El problema es que el proyecto de Itaipú está dentro de los acuerdos de energía que forman parte de la estructura formal del bloque, y su culminación y renuncia unilateral por parte del Paraguay sería considerada como la violación de uno de los tratados base. En teoría, Paraguay quedaría fuera del mismo.
El gobierno paraguayo está en plena negociación con Estados Unidos, aunque de una manera no oficial, para profundizar sus relaciones políticas y económicas. Si bien no se lo reconoce, fuentes de la Argentina y de Brasil tienen aseguran que existe un avanzado acuerdo para que el gobierno de Bush instale cerca de Ciudad del Este en la Triple Frontera una base militar; y que, en paralelo, habrían ya coincidencias para que se acepte la oferta para un tratado de libre comercio. Cualquiera de las dos alternativas son incompatibles con lo firmado en Ouro Preto.

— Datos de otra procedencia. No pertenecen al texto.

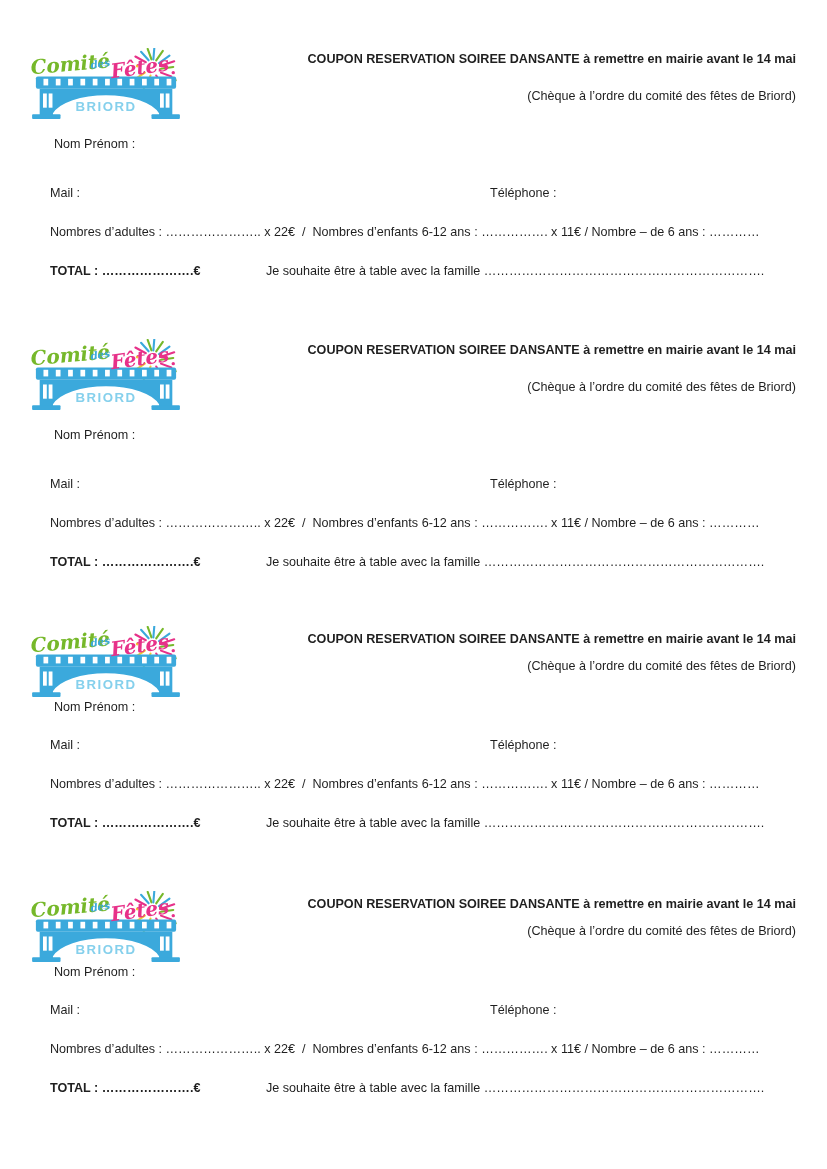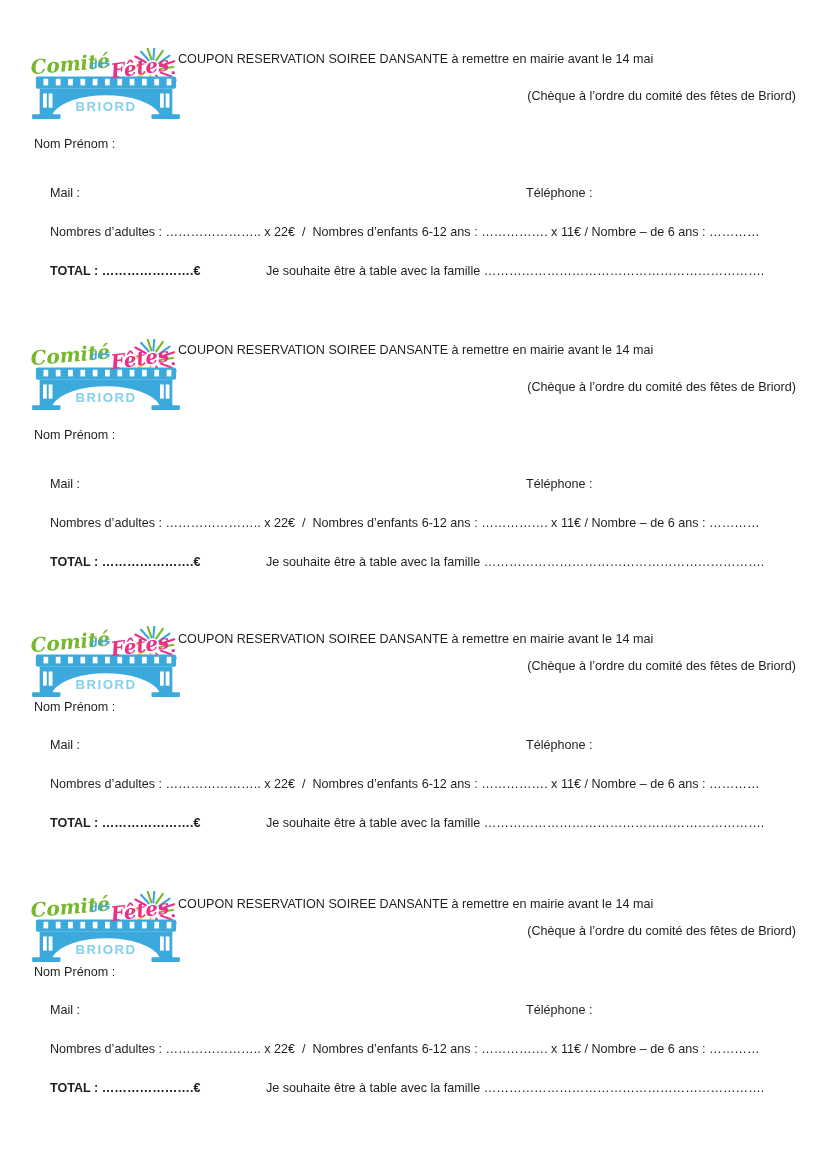--- a/index.html
+++ b/index.html
@@ -3,34 +3,34 @@
 <meta charset="utf-8">
 <style>
   html,body{margin:0;padding:0;background:#ffffff;}
   .page{
     position:relative;width:827px;height:1169px;background:#ffffff;overflow:hidden;
     font-family:"Liberation Sans",sans-serif;color:#1f1f1f;
   }
   .coupon{position:absolute;left:0;width:827px;height:255px;}
   .logo{position:absolute;left:30px;top:3px;width:152px;height:72px;}
   .title{
-    position:absolute;left:178px;top:7px;width:618px;text-align:left;
-    font-weight:400;font-size:12.6px;line-height:15px;
+    position:absolute;left:178px;top:7px;width:618px;text-align:right;
+    font-weight:700;font-size:12.6px;line-height:15px;
   }
   .coupon--tight .title{top:9px;}
   .subtitle{
     position:absolute;left:178px;width:618px;text-align:right;
     font-size:12.6px;line-height:15px;
   }
   .coupon--loose .subtitle{top:44px;}
   .coupon--tight .subtitle{top:36px;}
   .row{position:absolute;font-size:12.6px;line-height:15px;white-space:pre;}
-  .row-name{left:34px;}
+  .row-name{left:54px;}
   .row-mail{left:50px;text-align:center;}
-  .row-phone{left:490px;margin-left:36px;}
+  .row-phone{left:490px;}
   .row-counts{left:50px;}
   .row-total-left{left:50px;font-weight:bold;}
   .row-total-wish{left:266px;}
   .coupon--loose .row-name{top:92px;}
   .coupon--tight .row-name{top:77px;}
   .coupon--loose .row-mail,.coupon--loose .row-phone{top:141px;}
   .coupon--tight .row-mail,.coupon--tight .row-phone{top:115px;}
   .coupon--loose .row-counts{top:180px;}
   .coupon--tight .row-counts{top:154px;}
   .coupon--loose .row-total-left,.coupon--loose .row-total-wish{top:219px;}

En Paraguay, oficialistas y opositores ensayan un futuro para las relaciones exteriores, con una cercanía más firme hacia posiciones como las de Perú, Ecuador y Colombia que eligieron firmar acuerdos de libre comercio con Estados Unidos. Esta alternativa es defendida por sectores industriales y de la producción primaria de ese país, clásicos críticos del Mercosur en todas sus alternativas.

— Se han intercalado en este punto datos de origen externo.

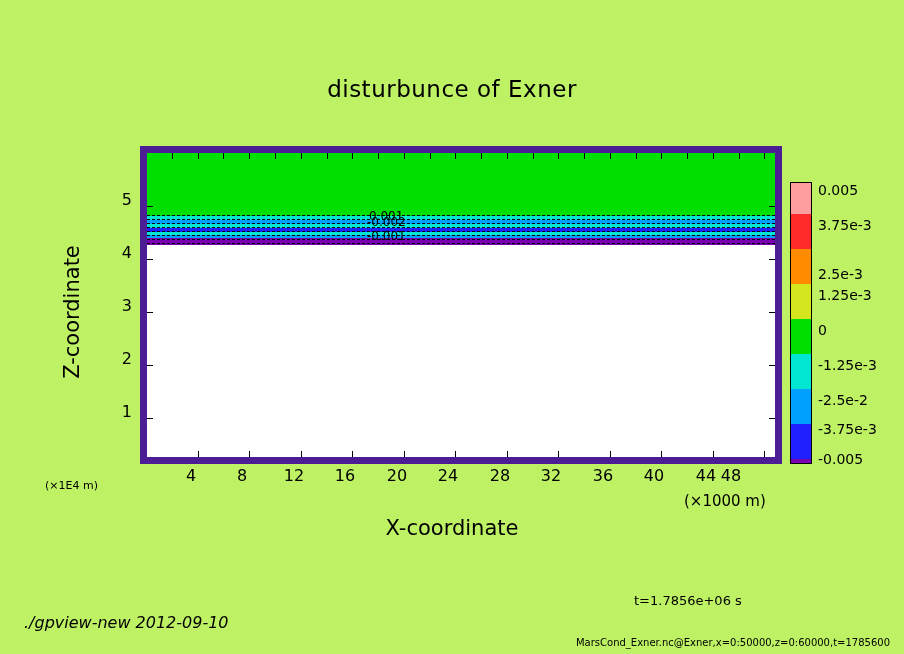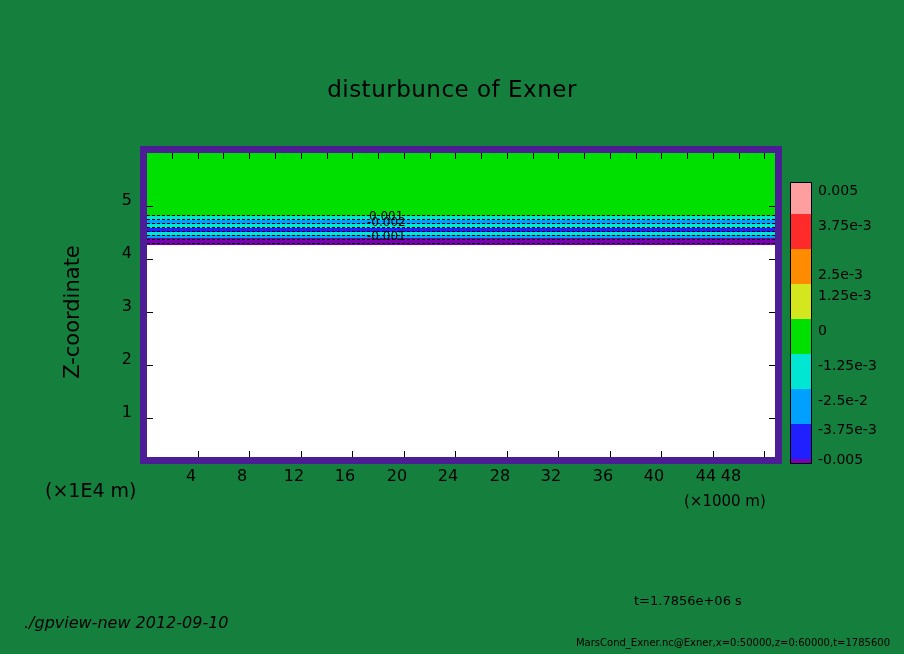--- a/index.html
+++ b/index.html
@@ -4,21 +4,21 @@
 <style>
   html, body {
     margin: 0;
     padding: 0;
     background: #ffffff;
   }
   #page {
     position: relative;
     width: 904px;
     height: 654px;
-    background: #15803d;
+    background: #bef264;
     font-family: "DejaVu Sans", sans-serif;
     overflow: hidden;
   }
   .title {
     position: absolute;
     left: 0;
     top: 76px;
     width: 904px;
     text-align: center;
     font-size: 23px;
@@ -114,21 +114,21 @@
     text-align: center;
     font-size: 21px;
     color: #000;
     transform: rotate(-90deg);
     transform-origin: 50% 50%;
   }
   .unit-left {
     position: absolute;
     left: 45px;
     top: 479px;
-    font-size: 19px;
+    font-size: 11px;
     color: #000;
   }
   .unit-right {
     position: absolute;
     left: 684px;
     top: 492px;
     font-size: 15px;
     color: #000;
   }
   .contour-interval {
@@ -292,20 +292,21 @@
 
   <div class="ylabel-tick" style="top:411px;">1</div>
   <div class="ylabel-tick" style="top:358px;">2</div>
   <div class="ylabel-tick" style="top:305px;">3</div>
   <div class="ylabel-tick" style="top:252px;">4</div>
   <div class="ylabel-tick" style="top:199px;">5</div>
 
   <div class="unit-left">(×1E4 m)</div>
   <div class="unit-right">(×1000 m)</div>
 
+  <div class="axis-title-x">X-coordinate</div>
   <div class="axis-title-y">Z-coordinate</div>
 
   <div class="time-stamp">t=1.7856e+06 s</div>
 
   <div id="colorbar">
     <div class="cb-cell" style="height:31px; background:#ff9e9e;"></div>
     <div class="cb-cell" style="height:35px; background:#ff2a2a;"></div>
     <div class="cb-cell" style="height:35px; background:#ff8c00;"></div>
     <div class="cb-cell" style="height:35px; background:#d4e61e;"></div>
     <div class="cb-cell" style="height:35px; background:#00e000;"></div>

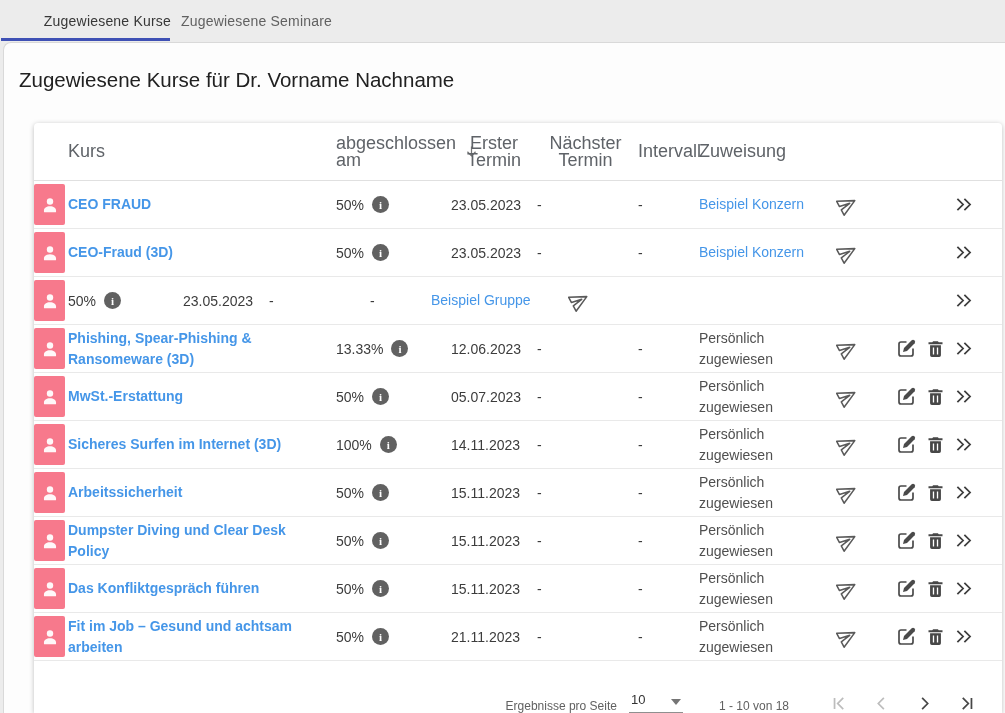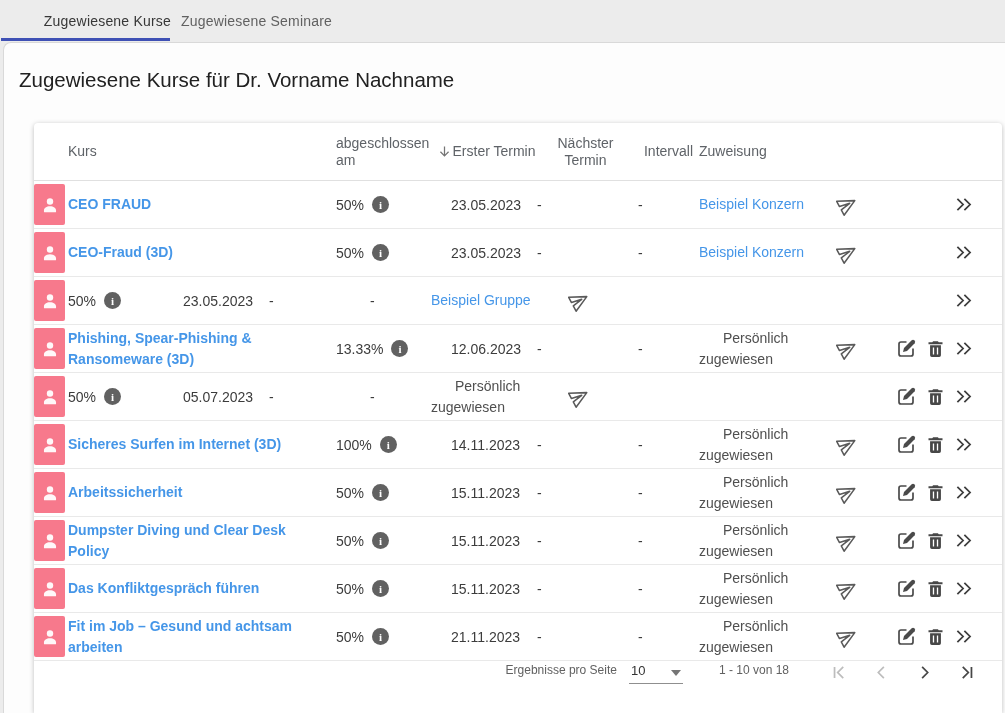--- a/index.html
+++ b/index.html
@@ -28,48 +28,48 @@
   .tab.active .tab-underline{position:absolute;left:1px;right:1px;bottom:1px;height:3px;background:var(--tab-underline);}
   
   .panel{position:absolute;left:3px;top:42px;right:0;bottom:0;background:#fdfdfd;
          border-left:1px solid #d9d9d9;border-top:1px solid #d9d9d9;border-top-left-radius:8px;}
   .page-title{position:absolute;left:15px;top:25px;font-size:20.5px;color:#212121;font-weight:400;}
   
   .card{position:absolute;left:30px;top:80px;width:968px;bottom:0;background:#fff;
         border-radius:4px 4px 0 0;box-shadow:0 1px 5px rgba(0,0,0,.25);overflow:hidden;
         display:flex;flex-direction:column;}
   .thead{display:flex;align-items:center;min-height:58px;border-bottom:1px solid #e0e0e0;
-         color:var(--text-gray);font-size:14px;line-height:17px;}
+         color:var(--text-gray);font-size:18px;line-height:17px;}
   .row{display:flex;align-items:center;min-height:48px;border-bottom:1px solid #e9e9e9;font-size:14px;color:var(--text-dark);}
   .cell{flex:none;}
   .c-avatar{width:34px;align-self:stretch;display:flex;align-items:center;}
   .c-kurs{width:268px;padding-right:14px;}
   .c-abg{width:115px;display:flex;align-items:flex-end;gap:8px;}
   .c-erster{width:86px;}
   .c-naechster{width:97px;}
   .c-intervall{width:65px;padding-left:4px;}
   .c-zuweisung{width:135px;padding-right:8px;line-height:21px;}
   .c-actions{flex:1;display:flex;align-items:center;padding:0 28px 0 2px;}
   .thead .c-abg{display:flex;align-items:center;}
   .thead .h-center{flex:1;}
   .thead .c-erster,.thead .c-naechster,.thead .c-intervall{text-align:center;}
   .thead .c-kurs,.thead .c-zuweisung{text-align:left;}
   .avatar-box{width:31px;height:41px;background:var(--avatar-pink);border-radius:2px;
               display:flex;align-items:center;justify-content:center;}
   .course-link{color:var(--link-blue);font-weight:700;text-decoration:none;line-height:21px;display:inline-block;}
   .z-link{color:var(--link-blue);cursor:pointer;}
-  .z-text{color:#4f4f4f;margin-left:24px;}
+  .z-text{color:#4f4f4f;}
   .info-badge{width:17px;height:17px;border-radius:50%;background:#616161;color:#fff;
               display:inline-flex;align-items:center;justify-content:center;
               font-size:11px;font-weight:700;font-family:"Liberation Serif",serif;cursor:pointer;flex:none;}
   .icon-btn{background:none;border:none;padding:0;cursor:pointer;display:inline-flex;align-items:center;justify-content:center;}
   .action-group{margin-left:auto;display:flex;align-items:center;gap:7px;}
   .sort-arrow{margin-left:auto;display:inline-flex;}
   
-  .tfoot{margin-top:auto;min-height:50px;display:flex;align-items:flex-start;justify-content:flex-end;
+  .tfoot{margin-top:auto;min-height:50px;display:flex;align-items:flex-end;justify-content:flex-end;
          padding-right:25px;font-size:12px;color:#616161;margin-left:20px;}
   .page-size-select{margin-left:12px;width:54px;display:flex;align-items:flex-end;justify-content:space-between;
                     border-bottom:1px solid #8f8f8f;padding:0 2px 5px 2px;font-size:13px;color:#333;cursor:pointer;}
   .caret-down{width:0;height:0;border-left:5px solid transparent;border-right:5px solid transparent;
               border-top:6px solid #757575;margin-bottom:2px;}
   .range-label{margin-left:36px;}
   .pager{margin-left:40px;display:flex;align-items:center;gap:24px;}
   .pager .icon-btn.disabled{cursor:default;}
 </style>
 </head>
@@ -275,20 +275,23 @@
 
   <div class="row">
     <div class="cell c-avatar">
       <div class="avatar-box">
         <svg width="22" height="22" viewBox="0 0 24 24" fill="rgba(255,255,255,0.95)">
           <circle cx="12" cy="8.2" r="3.5"></circle>
           <path d="M12 13.3c-3.8 0-6.6 1.9-6.6 4.4v1.6c0 .4.3.7.7.7h11.8c.4 0 .7-.3.7-.7v-1.6c0-2.5-2.8-4.4-6.6-4.4z"></path>
         </svg>
       </div>
     </div>
+    <div class="cell c-kurs">
+      <a class="course-link" href="#">MwSt.-Erstattung</a>
+    </div>
     <div class="cell c-abg">
       <span>50%</span>
       <span class="info-badge">i</span>
     </div>
     <div class="cell c-erster">05.07.2023</div>
     <div class="cell c-naechster">-</div>
     <div class="cell c-intervall">-</div>
     <div class="cell c-zuweisung">
       <span class="z-text">Persönlich zugewiesen</span>
     </div>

La clave para conocer cuáles serán los pasos del gobiernode Duarte Frutos estarán vinculados con lo que suceda con Uruguay. Más concretamente, lo que se acuerde entre Tabaré Vázquez y George W. Bush en la reunión que mantendrán el 4 de mayo en Nueva York y además de cómo se desenvuelva la crisis con la Argentina por las papeleras. Si este último conflicto no se resuelve en el corto plazo y si Vázquez avanza en una relación comercial más profunda con EE.UU., probablemente Paraguay dé el paso más importante en contra de la continuidad del Mercosur desde que comenzó a transitarse en 1994 el proceso de unión aduanera del bloque.